◆ The task: Below is a listing; repeat exactly the lines from the one containing "margin-left: 17px ->" to the one containing "padding-left: none ->", both included.

◆ Dataset extract:
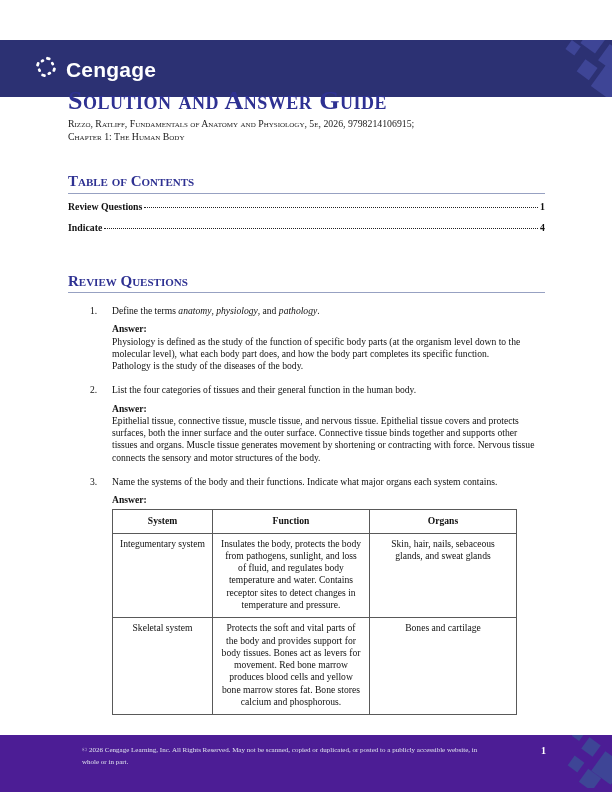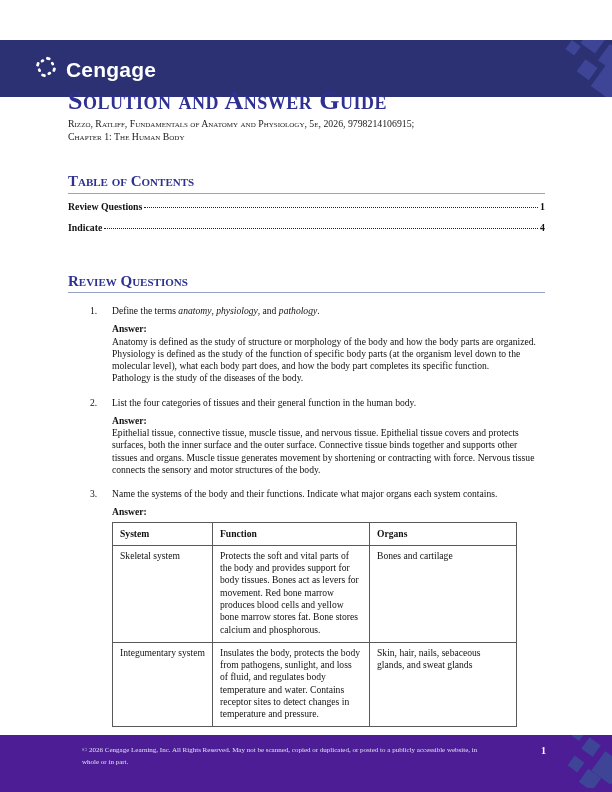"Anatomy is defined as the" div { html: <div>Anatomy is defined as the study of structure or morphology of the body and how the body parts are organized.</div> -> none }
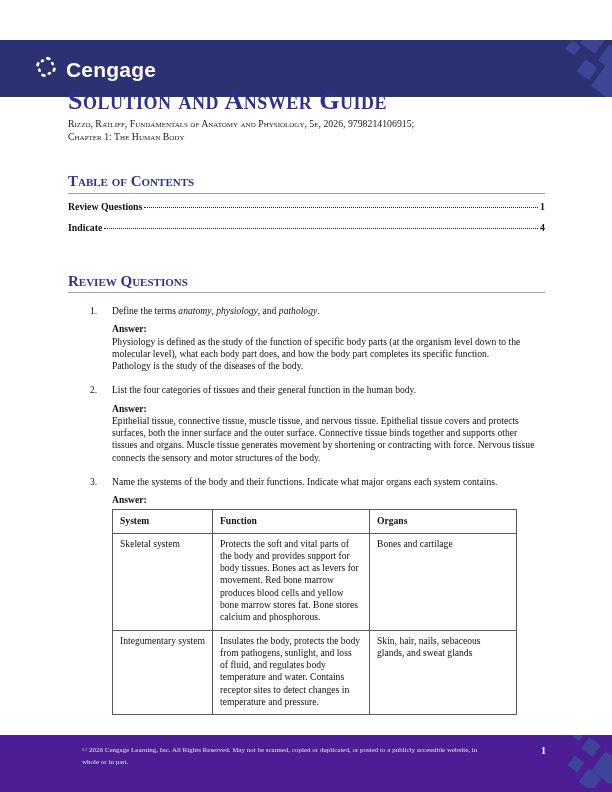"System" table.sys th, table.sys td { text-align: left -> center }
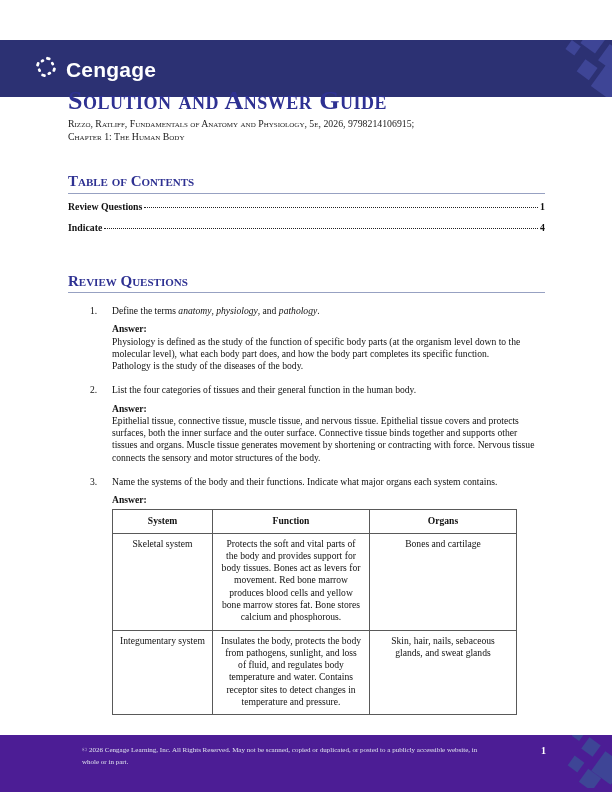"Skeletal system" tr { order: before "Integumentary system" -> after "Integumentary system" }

...

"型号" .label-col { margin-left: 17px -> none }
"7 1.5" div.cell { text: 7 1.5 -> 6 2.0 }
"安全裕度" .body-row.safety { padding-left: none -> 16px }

==

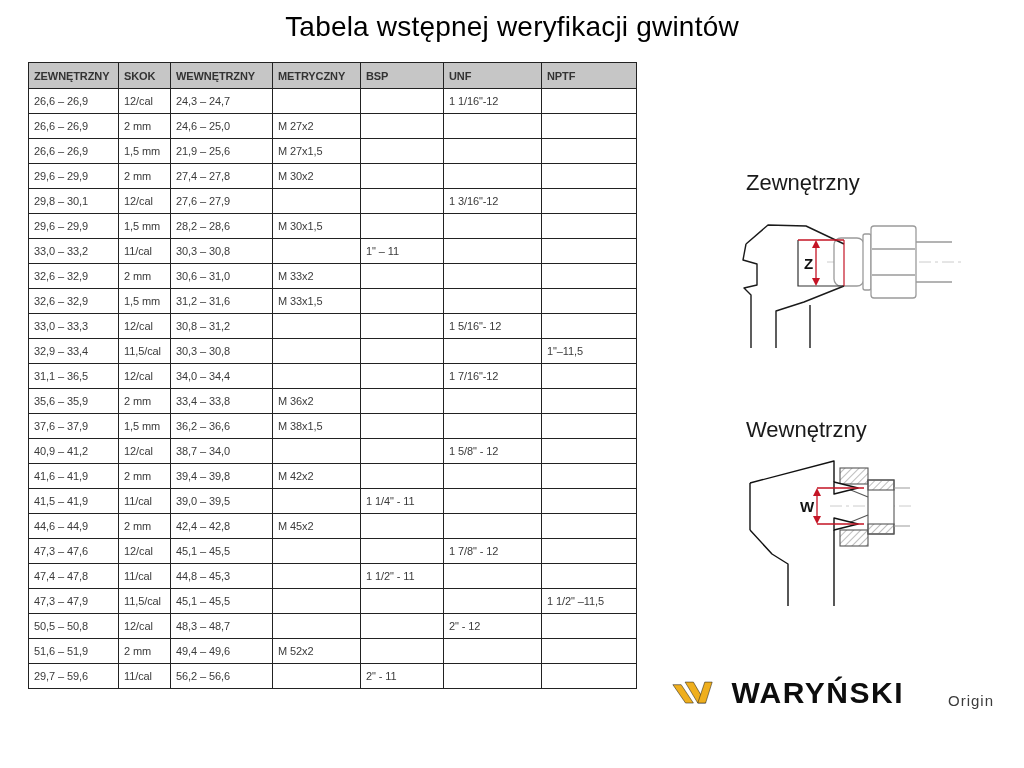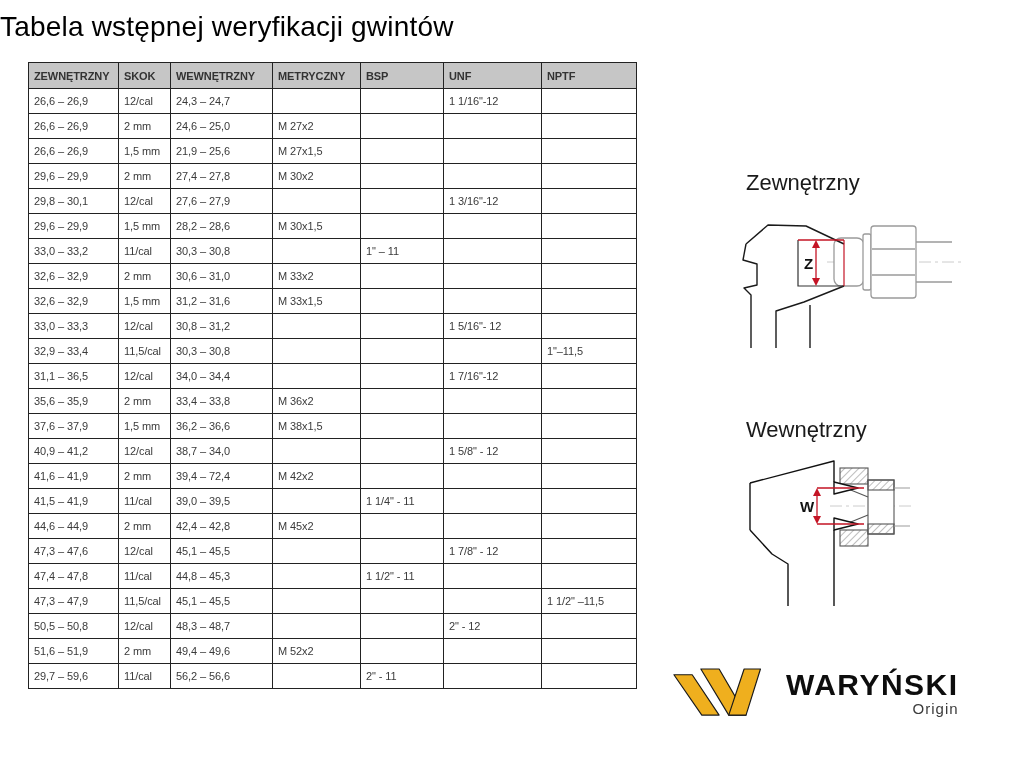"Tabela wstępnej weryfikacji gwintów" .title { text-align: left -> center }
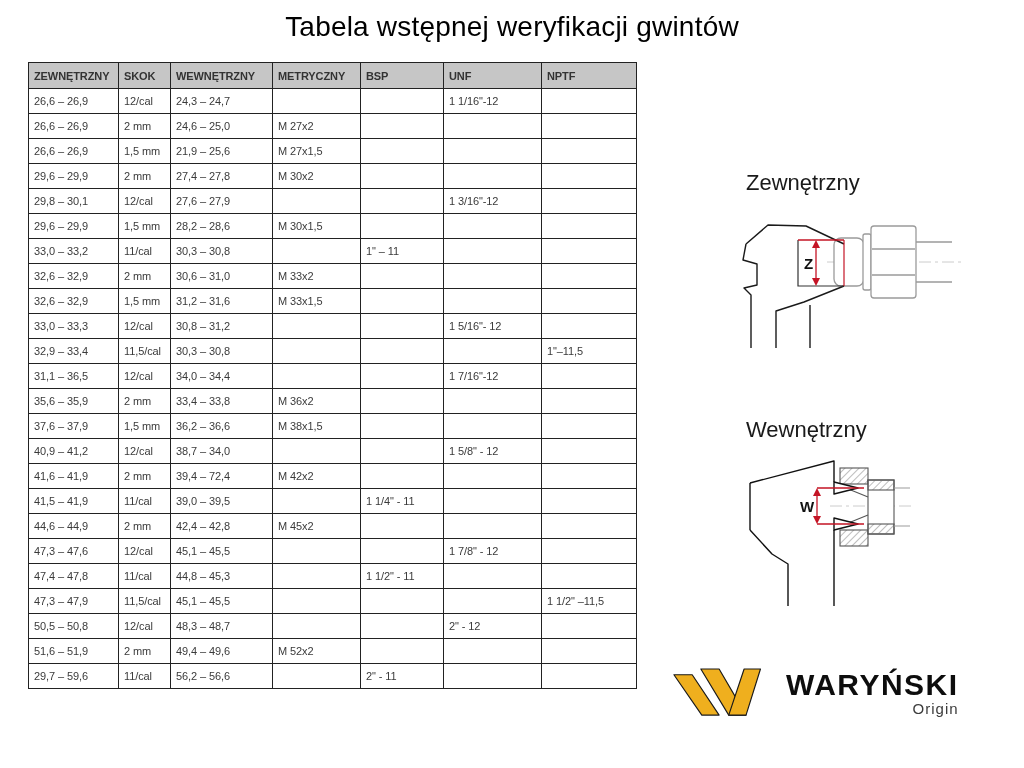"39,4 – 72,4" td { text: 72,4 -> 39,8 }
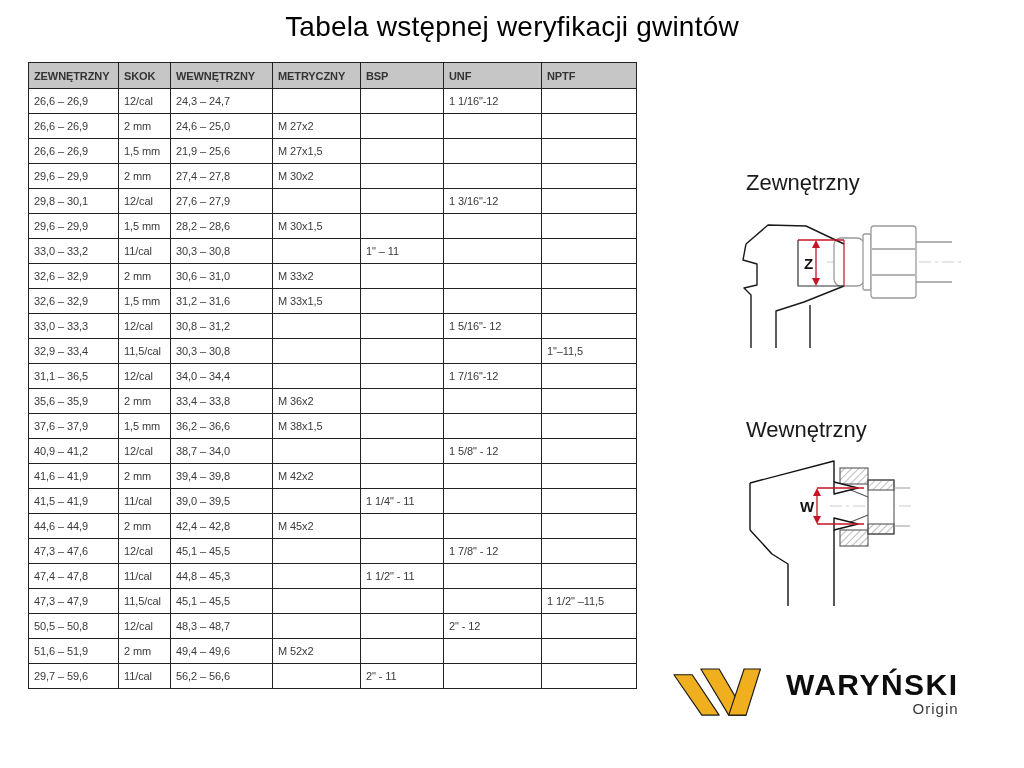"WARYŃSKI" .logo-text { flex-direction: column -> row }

◆ Your response:
"型号" .label-col { margin-left: 17px -> none }
"7 1.5" div.cell { text: 7 1.5 -> 6 2.0 }
"安全裕度" .body-row.safety { padding-left: none -> 16px }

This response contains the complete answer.